Percebe-se que é um jogo de perda de tempo dos dois lados, especialmente com o diálogo com os policiais, que de repente assumem hegemonia da ação sindical pública, até porque mais eficiente e menos irritante para a sociedade, os pais que em maioria não suportam essa reprise de todos os anos, especialmente daqueles que têm filhos de olho no vestiba e que encaram um padecimento todo especial na ansiedade da ida ao terceiro grau.

Ao nosso lado

A Santa Casa de Colombo foi a leilão e com isso amplia-se consideravelmente na Região Metropolitana de Curitiba o drama da assistência pelo Sistema Único de Saúde com a superlotação na demanda das unidades de pronto atendimento da capital. Causa maior da enchente humana decorre disso aí, como se vê no entorno do Hospital de Clínicas a quantidade de ambulâncias de prefeituras do interior como de resto se dá em Campo Largo com sua rede hospitalar recentemente enriquecida.

O tema da manchete de ontem desta "Folha" é nacional, mas com angustiada repercussão na maioria dos municípios: o esperado alívio dos hospitais filantrópicos em suas contas com o tal empréstimo de R$ 1 bilhão por ano até 2022. Com dívidas de R$ 20 bilhões, mais de 2 mil hospitais e instituições filantrópicas de todo o Brasil que atendem pelo SUS, por meio do BNDES, estão no aguardo da regulamentação da Medida Provisória que restabelecerá a tomada de empréstimos ou refinanciamento de débitos. Some-se o cenário aos treze milhões de desempregados, fora os desalentados, e ter-se-á a dimensão do problema.

Identidade

O Brasil joga hoje o maior clássico sul-americano e percebe-se que caiu muito a empatia por nosso escrete: não há confiança na seleção e muitos a atribuem a um fator identitário no fato de a maioria absoluta jogar no exterior, fator até que leva o torcedor a ver em Everton o nome capaz de substituir o de Neymar por ser um dos raros que atuam por aqui. O louvor é tão nítido que cumulam o atleta de carinho especial como Cebolinha, ficção dos quadrinhos gaúchos, algo brasileiro com jeitinho mundial.
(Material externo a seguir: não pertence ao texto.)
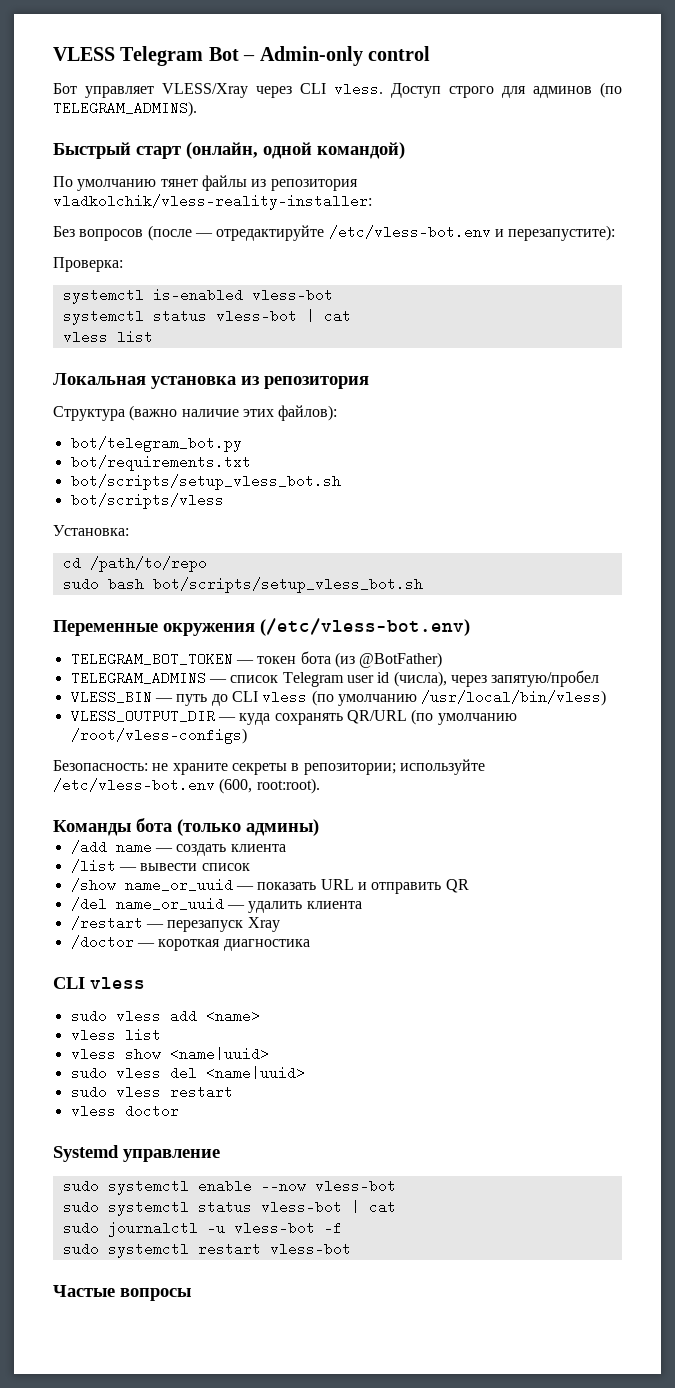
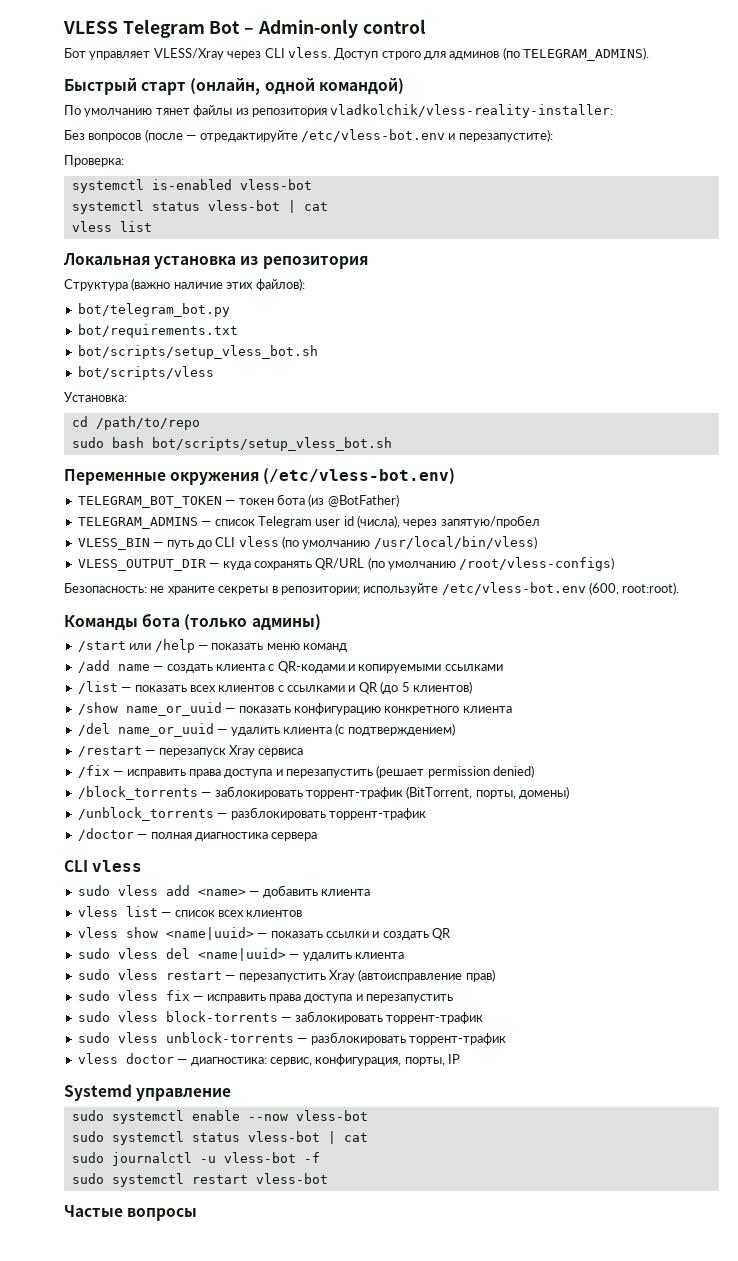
+ /start или /help — показать меню команд
- /add name — создать клиента
- /list — вывести список
+ /add name — создать клиента с QR-кодами и копируемыми ссылками
+ /list — показать всех клиентов с ссылками и QR (до 5 клиентов)
- /show name_or_uuid — показать URL и отправить QR
+ /show name_or_uuid — показать конфигурацию конкретного клиента
- /del name_or_uuid — удалить клиента
+ /del name_or_uuid — удалить клиента (с подтверждением)
- /restart — перезапуск Xray
+ /restart — перезапуск Xray сервиса
+ /fix — исправить права доступа и перезапустить (решает permission denied)
+ /block_torrents — заблокировать торрент-трафик (BitTorrent, порты, домены)
+ /unblock_torrents — разблокировать торрент-трафик
- /doctor — короткая диагностика
+ /doctor — полная диагностика сервера
- sudo vless add <name>
- vless list
+ sudo vless add <name> — добавить клиента
+ vless list — список всех клиентов
- vless show <name|uuid>
+ vless show <name|uuid> — показать ссылки и создать QR
- sudo vless del <name|uuid>
+ sudo vless del <name|uuid> — удалить клиента
- sudo vless restart
- vless doctor
+ sudo vless restart — перезапустить Xray (автоисправление прав)
+ sudo vless fix — исправить права доступа и перезапустить
+ sudo vless block-torrents — заблокировать торрент-трафик
+ sudo vless unblock-torrents — разблокировать торрент-трафик
+ vless doctor — диагностика: сервис, конфигурация, порты, IP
O fato é que ela está devendo e a goleada sobre o Peru deu um embalo, mas não o suficiente para que se veja em nossa seleção aquilo que havia no passado, o orgulho da brasilidade. Basta ganhar e isso passa.

Abertura do portos

A inserção do Mercosul na comunidade europeia, há tanto reivindicada, queiram ou não, é vitória de Bolsonaro a despeito de todas as heresias que profere sobre globalização, lamento-cópia do Trump e que ajudou a elegê-lo, e contra organismos multilaterais. A práxis se dá em contraposição à teoria, mas temos também que nos preparar para nova realidade, que pode injetar R$ 480 bilhões em nosso PIB em quinze anos. Equivale – sem exagero como alguém nominou – a uma reprise histórica da abertura dos portos.

Palmômetro

Quantas escolas no Paraná estão fechadas com a greve? Haja o número que houver e isso não altera a situação. O mesmo se dá com as passeatas pró Lava Jato e as contrárias. Essa questão não se define no palmômetro como se estivéssemos num auditório de televisão. Gravações da The Intercept Brasil mexeram com o fulgor da operação, evidenciaram as disputas entre polícia, ministério público e justiça, que nada têm de novidade e também a busca de protagonismo, narcisismo em alta. Quando soltaram fake news sobre o STF a Corte se perdeu e tentou virar inquisidora e agora como é que se legaliza a ação clandestina, já que aparenta ser veraz? Isso, afinal, não diz respeito ao sacrossanto estado de direito democrático ou o argumento só vale na prisão de Lula?

Folclore

Na campanha, Bolsonaro desancou a globalização e acertou agora no acordo entre Mercosul e Unidade Europeia como também se recusava ao "toma lá dá cá" da velha política e agora negocia emendas e cargos em troca de apoio político para a reforma previdenciária. O homem leva jeito de bateria dialética: é o sim e o não, a tese, a antítese a síntese, tema para o guru Olavo de Carvalho decifrar.